La revelación la hizo la magistrada Julia Márquez de Quilmes, quien además dijo que en un día se concedió la misma cantidad de arrestos domiciliarios, que los que dictan en todo un año.
“Las solicitudes se multiplican. Por un delincuente pueden llegar hasta cuatro pedidos. No logramos imprimir todos los pedidos en una jornada de trabajo; estamos imprimiendo desde las 8 de la mañana hasta las 8 de la noche”, detalló acerca de la sobrecarga de trabajo que genera la emergencia sanitaria y el temor a los contagios en las cárceles.
Por otro lado indicó que se liberaron a 1.076 personas con delitos contra la propiedad, 276 con delitos contra las personas y 176 con condenas por delitos contra la integridad sexual (abusadores y violadores, a quienes a ninguno se le había vencido la pena.

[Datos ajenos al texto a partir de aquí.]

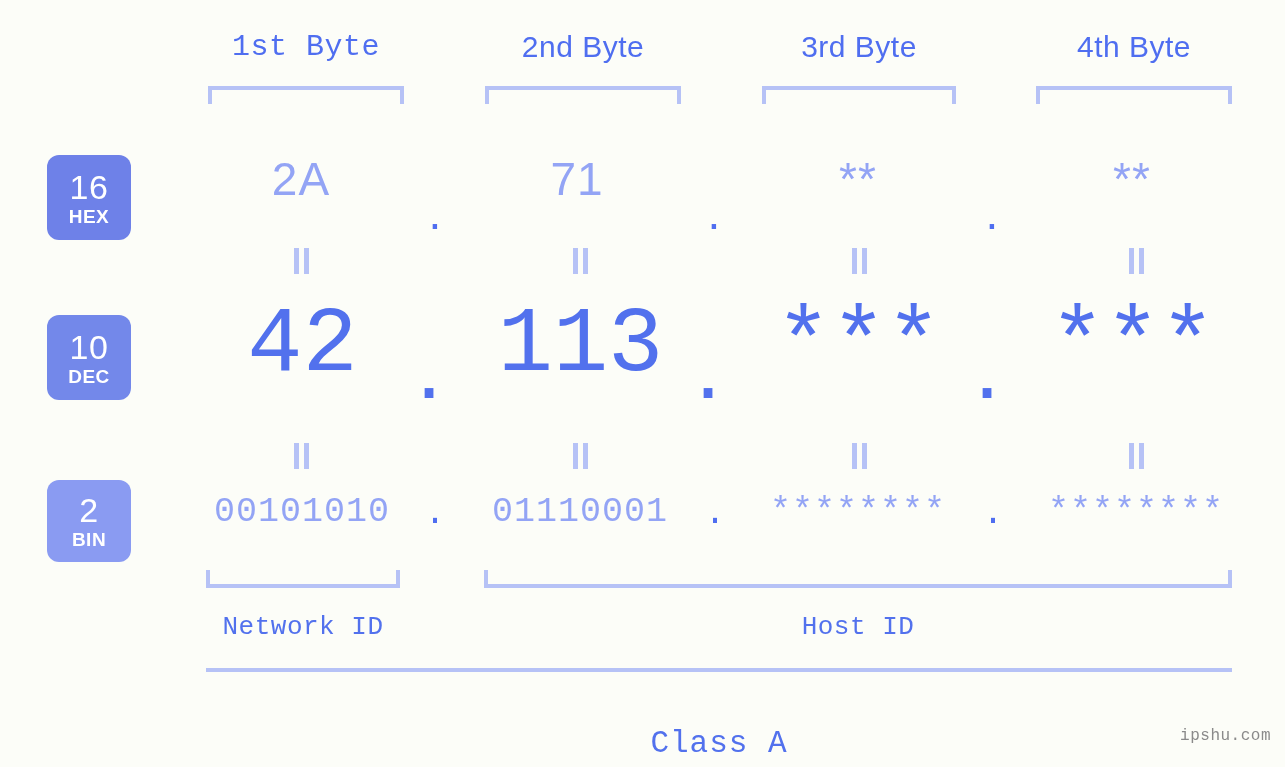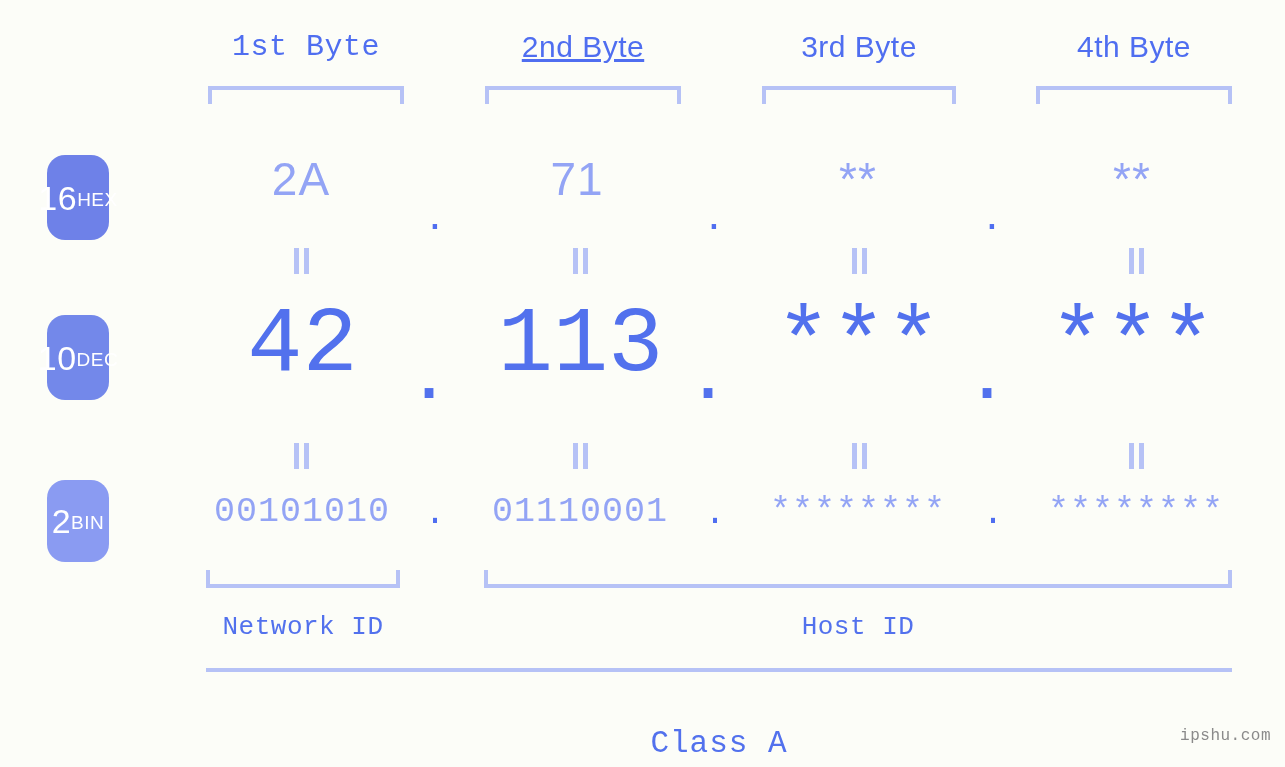"2nd Byte" div.byte-label { text-decoration: underline -> none }
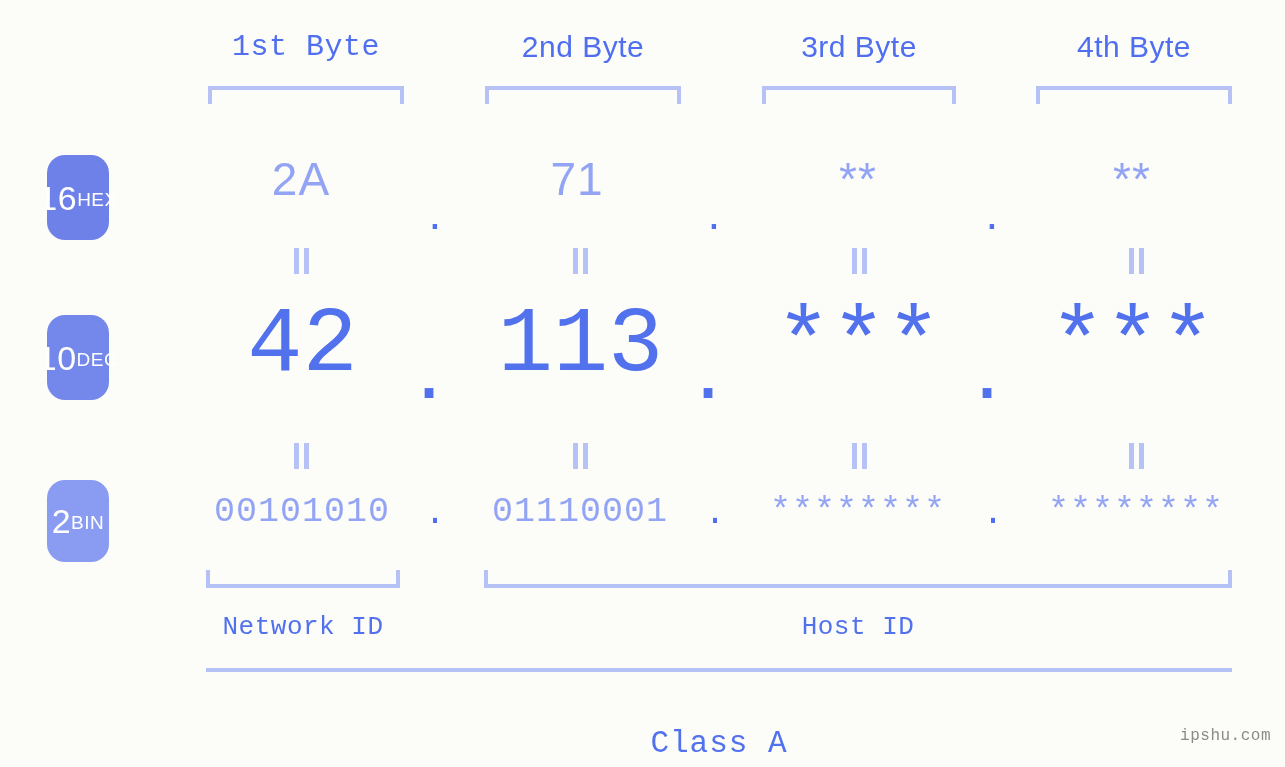"16" .badge { border-radius: 18px -> 12px; flex-direction: row -> column; width: 62px -> 84px }
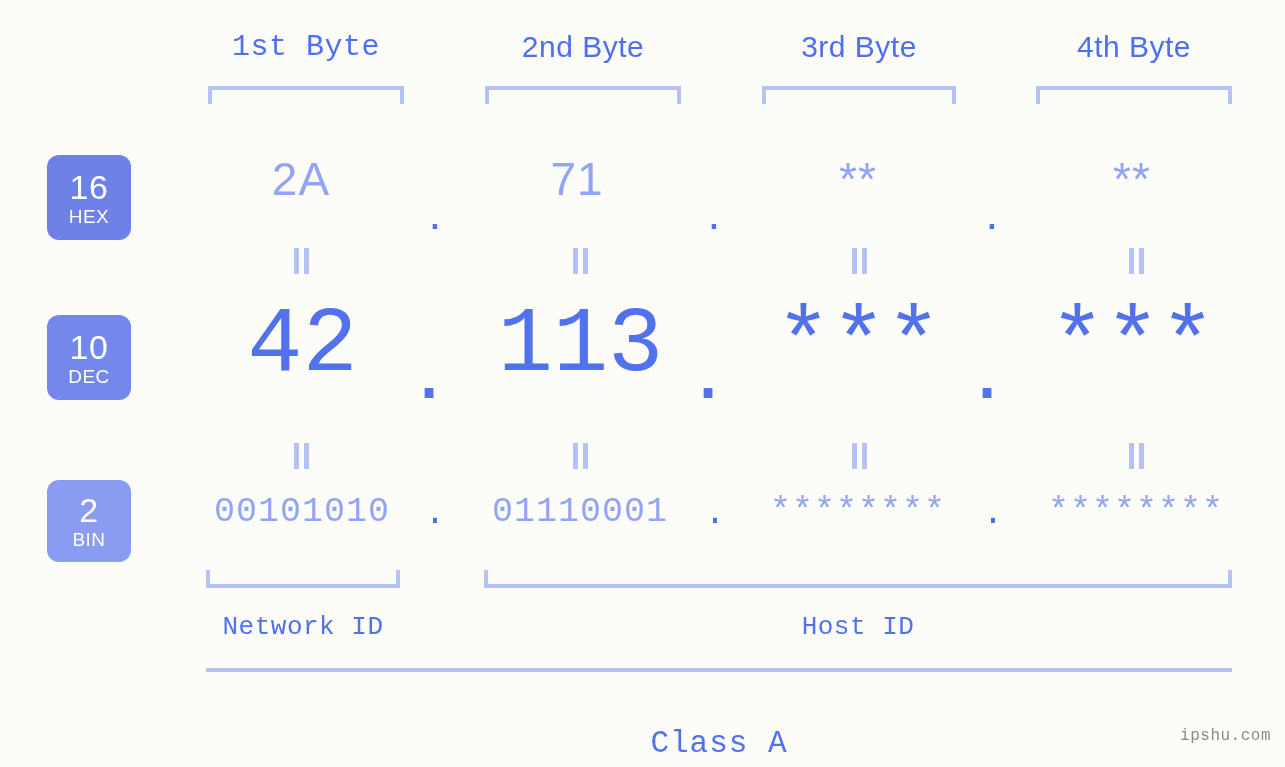"HEX" .badge .nm { font-weight: 400 -> 700 }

“No sé por qué no se muestran esos números, si son públicos. Esto es todo un absurdo. ¿Cómo una persona que entra en la cárcel por delitos graves, ahora sale de la cárcel cometiendo otro delito? Porque un motín es un delito. Siguen utilizando la violencia para lograr lo que quieren y nosotros como autómatas firmamos eso. Es una verdadera locura”, dijo en un fuerte tono de rechazo a estas medidas.
Esta semana, hubo una fuerte polémica entre el gobierno nacional y la oposición por el otorgamiento de excarcelaciones, como una medida para desalentar contagios del coronavirus.
Los cruces se dieron entre el oficialismo con el Pro y el radicalismo, quienes acusaron al gobierno nacional presionar a los jueces para hacer posible estas concesiones.
Por estas declaraciones y comunicados que emitieron los partidos opositores, el presidente Alberto Fernández aclaró que estos planteos se analizan en el plano de la Justicia y que estas liberaciones se daban por la crisis del COVID-19, no por indultos.
“Es conocida mi oposición a ejercer la facultad del indulto. Digo esto en momentos en que una campaña mediática se desata acusando al Gobierno que presido de querer favorecer la libertad de quienes han sido condenados”, escribió Fernández en su cuenta de la red social Twitter.
Señaló que la Argentina, como todo el mundo, enfrenta una pandemia de enormes proporciones e indicó que el riesgo de contagio “se potencia en los lugares de mucha concentración humana por lo que las cárceles se convierten en un ámbito propicio para la expansión de la enfermedad”.